如何在CrossValidatorModel中访问每个折叠的计算指标

时间:2016-08-17 09:02:42

标签: apache-spark apache-spark-ml

如何从/web/static/src/img/icons//中的<button name="gen_link" type="object" icon="/../../../../../../custom_module/static/src/img/image"/> 获取每个折叠的计算指标?我知道我可以使用CrossValidatorModel获得平均指标但是有可能在每个折叠上获得原始结果以查看例如。

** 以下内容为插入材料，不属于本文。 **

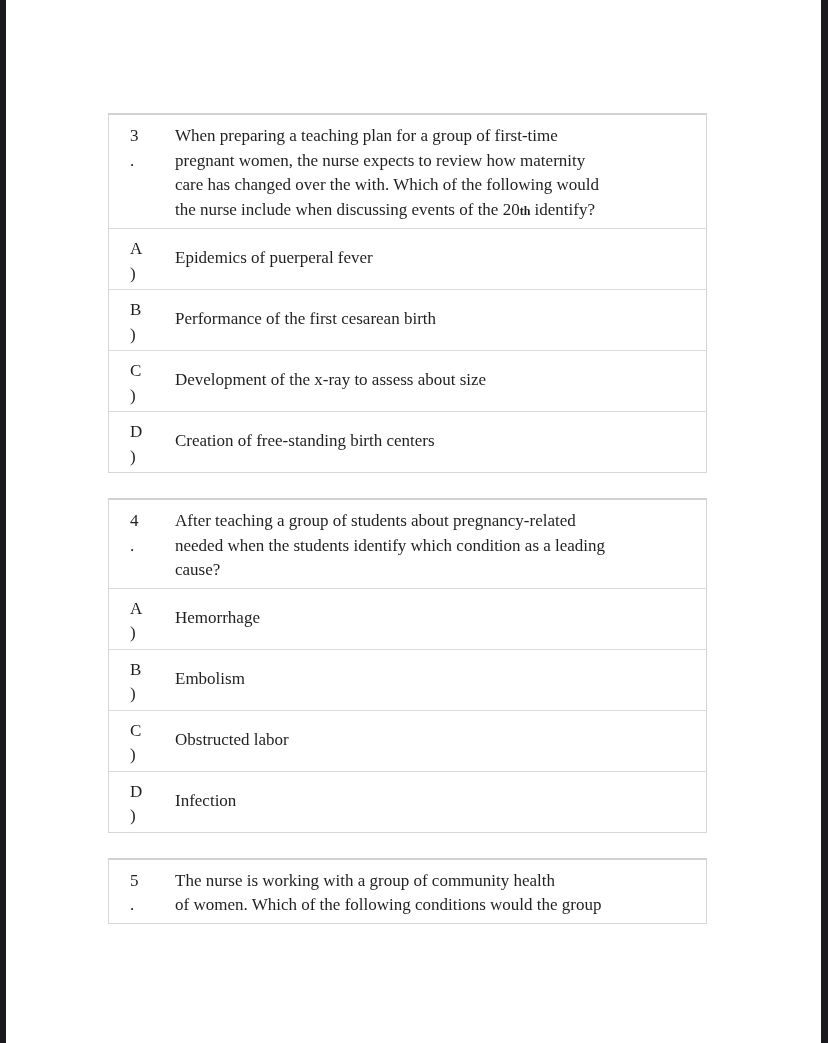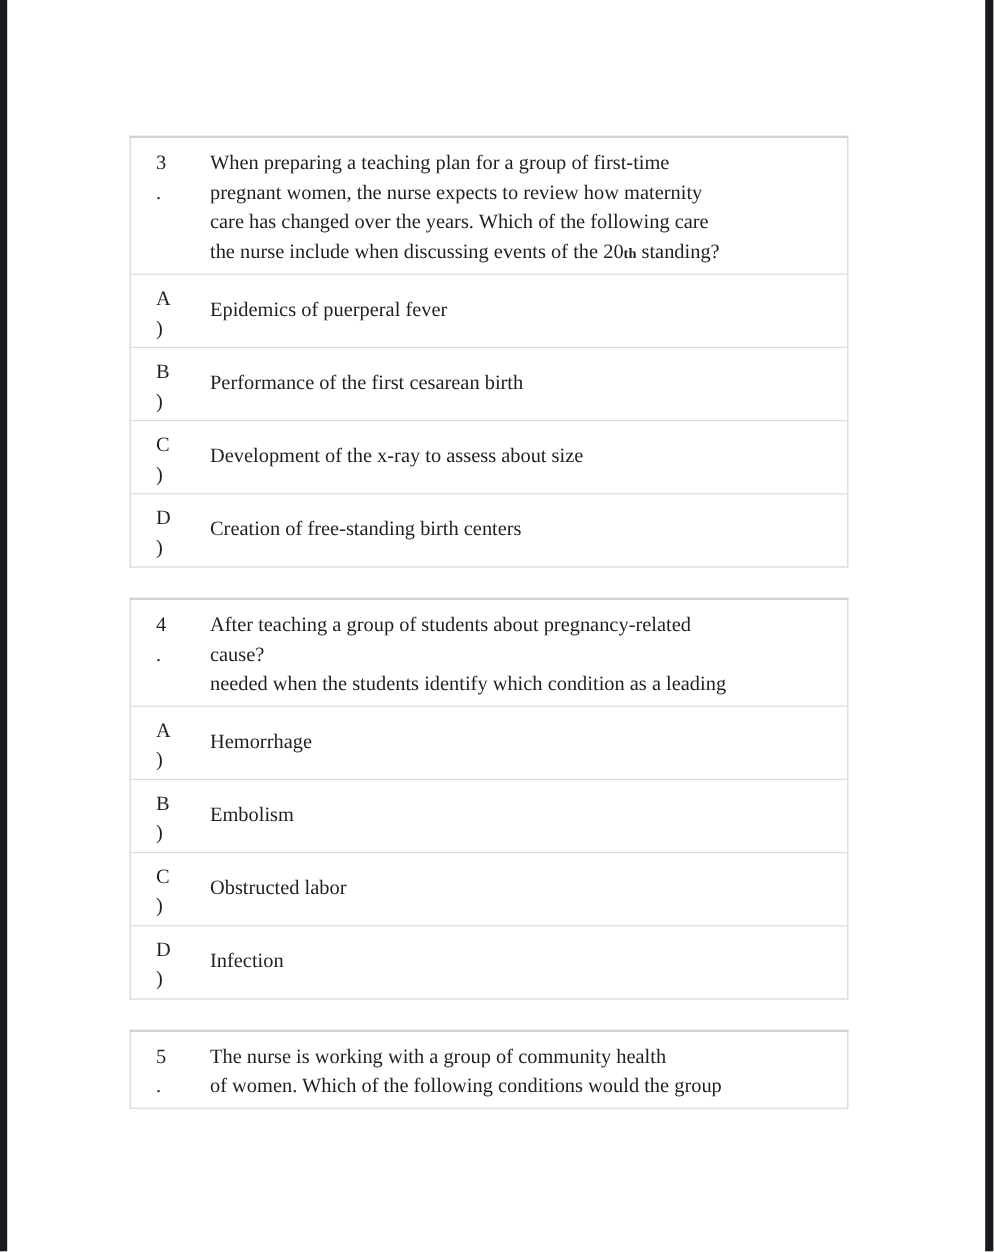--- a/index.html
+++ b/index.html
@@ -81,7 +81,7 @@
         <div class="cell text-cell">
           <span class="qline">When preparing a teaching plan for a group of first-time</span>
           <span class="qline">pregnant women, the nurse expects to review how maternity</span>
-          <span class="qline">care has changed over the years. Which of the following care</span>
+          <span class="qline">care has changed over the with. Which of the following would</span>
           <span class="qline"><span>the nurse include when discussing events of the 20</span><span class="sub">th</span><span> standing?</span></span>
         </div>
       </div>

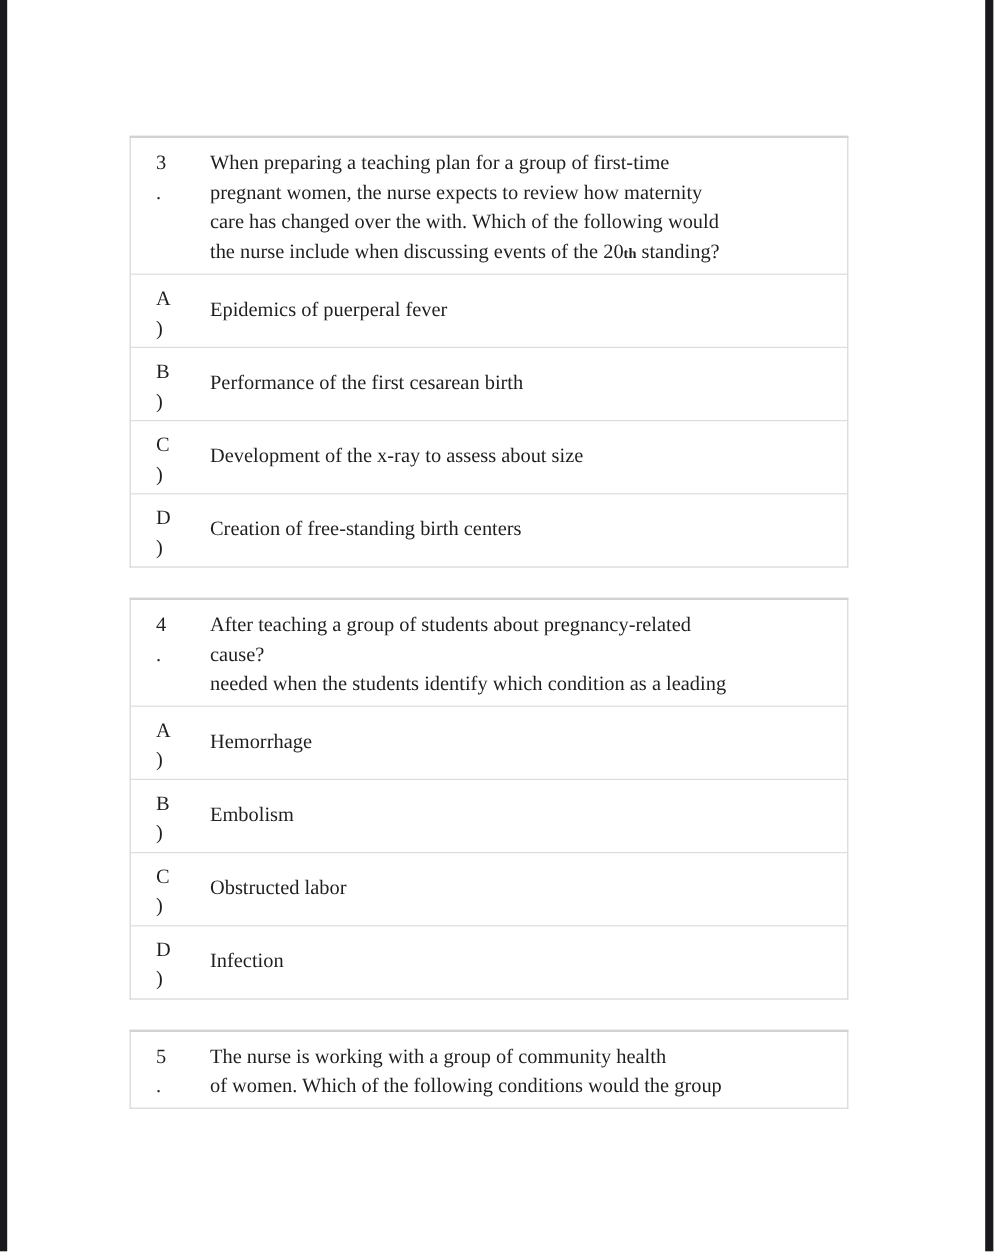--- a/index.html
+++ b/index.html
@@ -82,7 +82,7 @@
           <span class="qline">When preparing a teaching plan for a group of first-time</span>
           <span class="qline">pregnant women, the nurse expects to review how maternity</span>
           <span class="qline">care has changed over the with. Which of the following would</span>
-          <span class="qline"><span>the nurse include when discussing events of the 20</span><span class="sub">th</span><span> standing?</span></span>
+          <span class="qline"><span>the nurse include when discussing events of the 20</span><span class="sub">th</span><span> identify?</span></span>
         </div>
       </div>
       <div class="row option-row">

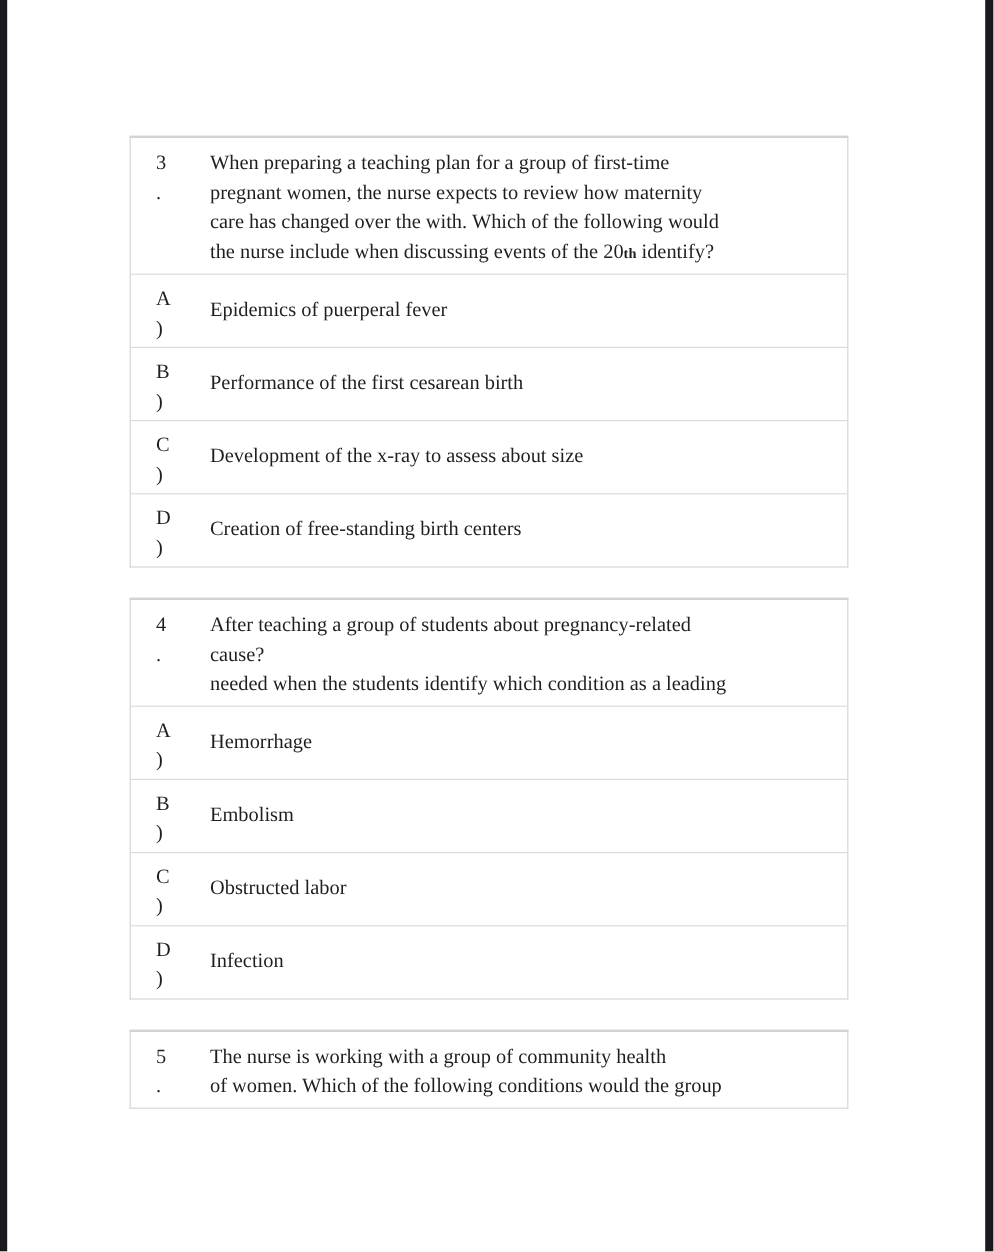--- a/index.html
+++ b/index.html
@@ -113,8 +113,8 @@
 .</div>
         <div class="cell text-cell">
           <span class="qline">After teaching a group of students about pregnancy-related</span>
+          <span class="qline">needed when the students identify which condition as a leading</span>
           <span class="qline">cause?</span>
-          <span class="qline">needed when the students identify which condition as a leading</span>
         </div>
       </div>
       <div class="row option-row">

结果的方差?

我使用的是Spark 2.0.0。

1 个答案:

答案 0 :(得分:0)

学习https://www.reportsbuyer.com/?/Home

对于折叠,您可以自己进行迭代:

    val splits = MLUtils.kFold(dataset.toDF.rdd, $(numFolds), $(seed))
    //K-folding operation starting
    //for each fold you have multiple models created cfm. the paramgrid
    splits.zipWithIndex.foreach { case ((training, validation), splitIndex) =>
      val trainingDataset = sparkSession.createDataFrame(training, schema).cache()
      val validationDataset = sparkSession.createDataFrame(validation, schema).cache()


      val models = est.fit(trainingDataset, epm).asInstanceOf[Seq[Model[_]]]
      trainingDataset.unpersist()
      var i = 0
      while (i < numModels) {
        val metric = eval.evaluate(models(i).transform(validationDataset, epm(i)))
        logDebug(s"Got metric $metric for model trained with ${epm(i)}.")
        metrics(i) += metric
        i += 1
      }

这是scala,但这些想法非常明确。

查看概述每次折扣结果的spark code here。希望这会有所帮助。